Um das Sehen bei Knochenfischen verstehen zu können, muss zunächst der Aufbau des zentralen Sehsystems  (Nervus opticus und seine Projektionsgebiete im Gehirn) untersucht werden.

Im Rahmen dieser Studie soll eine möglichst perfekte und lückenlose Schnittserie eines in Epon A eingebetteten Sardellengehirns als originärer Strukturbefund und als Bezugssystem für die anschließenden Tracing-Studien dienen. Diese Schnittserie soll nach dem Anfärben zu einem neuroanatomischen Atlas zusammengefasst werden (ausgewählte 2D-Ansichten) und zudem mit der Rendering-Software AMIRA® 3D-Oberflächenmodelle aller relevanten Hirnbereiche erstellt werden.

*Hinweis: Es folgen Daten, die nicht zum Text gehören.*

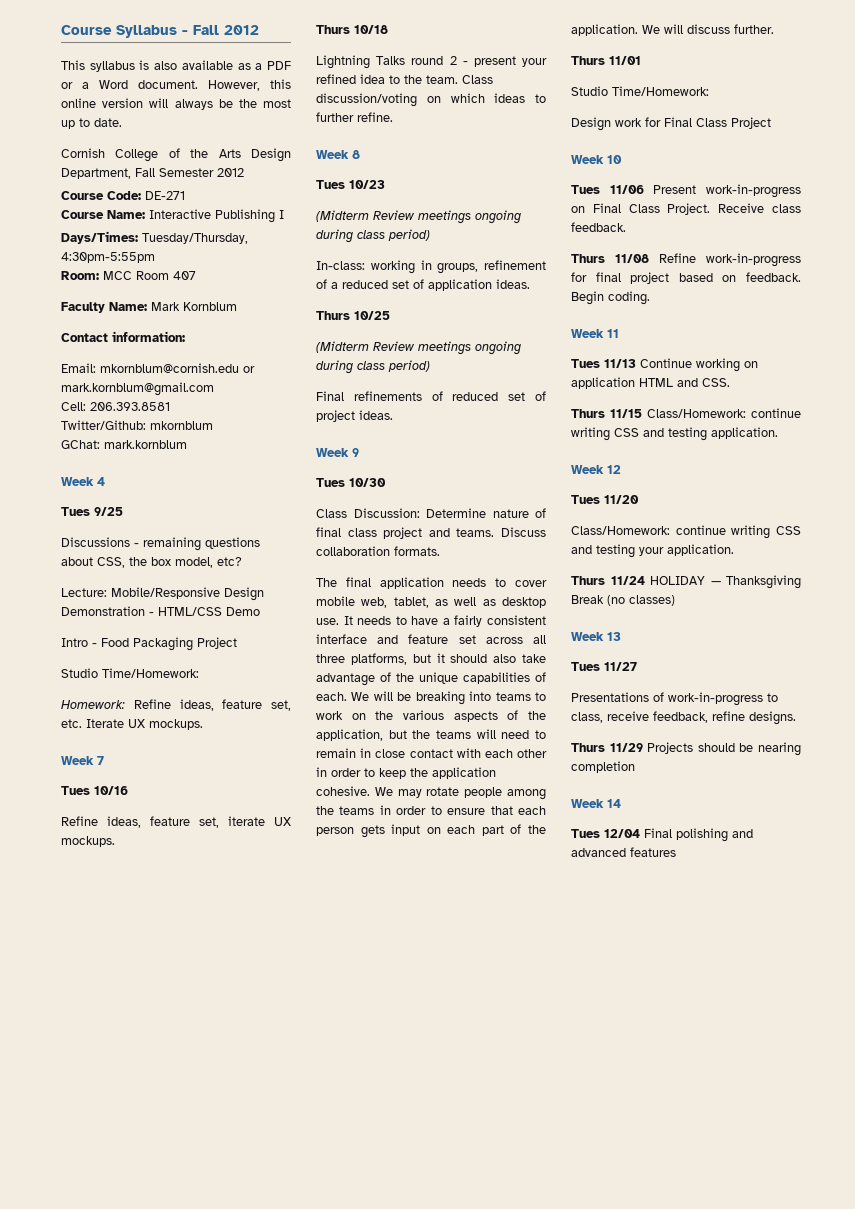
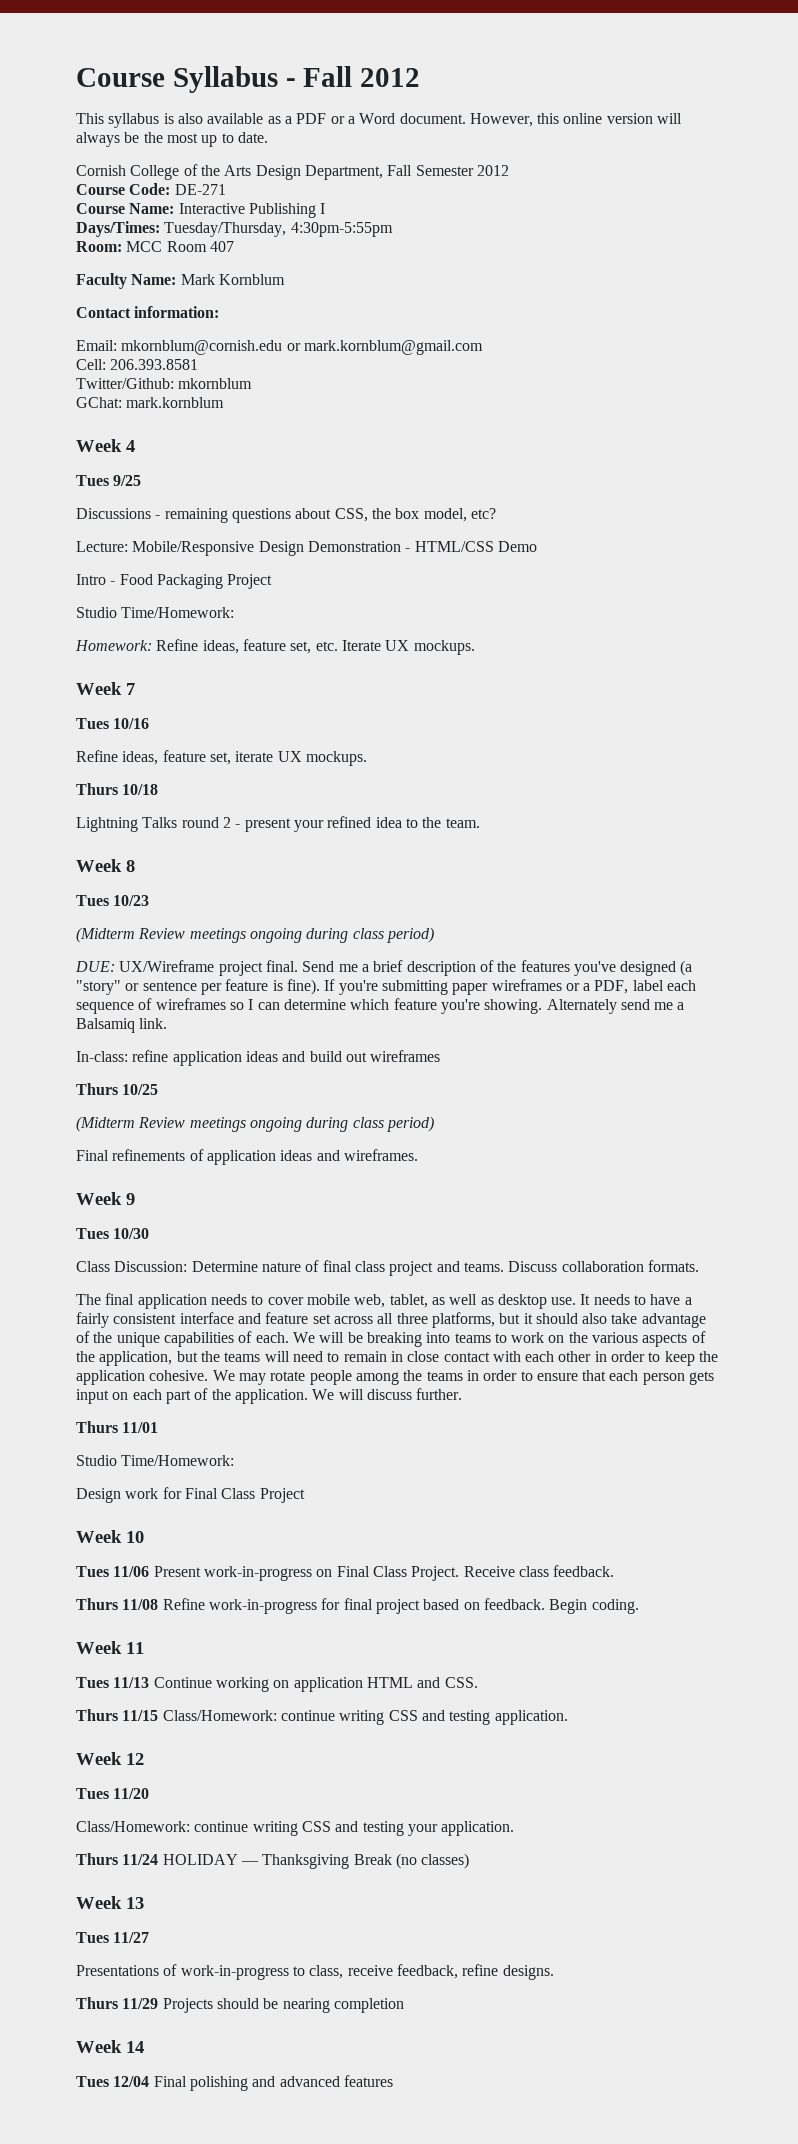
[462,75,493,84] [316,93,546,107] [316,112,393,122] Class discussion/voting on which ideas to further refine. -> (480, 823) none
[316,260,546,274] [316,279,530,291] In-class: working in groups, refinement of a reduced set of application ideas. -> [75,960,693,976] [76,979,697,995] [76,998,685,1014] [76,1018,168,1033] [76,1050,441,1066] DUE: UX/Wireframe project final. Send me a brief description of the features you've designed (a "story" or sentence per feature is fine). If you're submitting paper wireframes or a PDF, label each sequence of wireframes so I can determine which feature you're showing. Alternately send me a Balsamiq link. // In-class: refine application ideas and build out wireframes
[452,391,546,401] [316,410,393,422] reduced set of project ideas. -> [206,1149,418,1165] application ideas and wireframes.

Die innere Organisation der Sehnerven soll feinstrukturell und morphometrisch untersucht werden (Faltung des Sehnervs und retinotope Sortierung der Bahnen, Anzahl und Gruppierung der Axone etc.). Retinotectale- bzw. retinocerebrale Projektionen sollen mit membranlöslichen Fluoreszenzfarbstoffen (sogenannte DiX dys) untersucht werden. Der Fluoreszenzfarbstoff wird über Nervenbündel verschiedener Retinaareale (von einem oder beiden Augen) über den Sehnerv bis ins Gehirn verfolgt. Die angefärbten Gehirnareale werden 2-Photonen lasermikroskopisch erfasst und lassen im Zusammenhang mit den 3D-Modellen und dem 2D Atlas Rückschlüsse auf die primären Verschaltungsorte im ZNS, auf parallele Verarbeitung visueller Informationen im Allgemeinen und auf retinotope Verschaltungsregeln zu.

In einem weiteren Schritt soll die Histologie und Feinstruktur des Tectum opticum dargestellt werden. Wie schon die Netzhaut ist dieses primäre visuelle Projektionsgebiet im ZNS geometrisch sehr regelmäßig aufgebaut (radiale Schichtung, horizontale Sortierung). Hoch aufgelöste Bilder von Vorzugsebenen oder im besten Fall die 3D-Rekostruktion auf TEM-Niveau (Ultradünnschnittserie oder FIB-FESEM) erlauben die Ermittlung konkreter synaptischer Konnektivitäten und stellen damit einen wichtigen Schritt zum neuroanatomischen Verständnis des Polarisationskontrast-Mechanismus dar.

Die Fähigkeiten des Farb- bzw. Polarisationskontrastsehens bei Fischen sollte sich im Aufbau der Gehirne wiederspiegeln. Eine Gegenüberstellung in Bezug auf Histologie und Anatomie erlaubt uns, Unterschiede und Gemeinsamkeiten aufzuzeigen und zu vergleichen. Eventuell lassen sich dadurch neue Verwandtschaftsverhältnisse der Fische untereinander ableiten.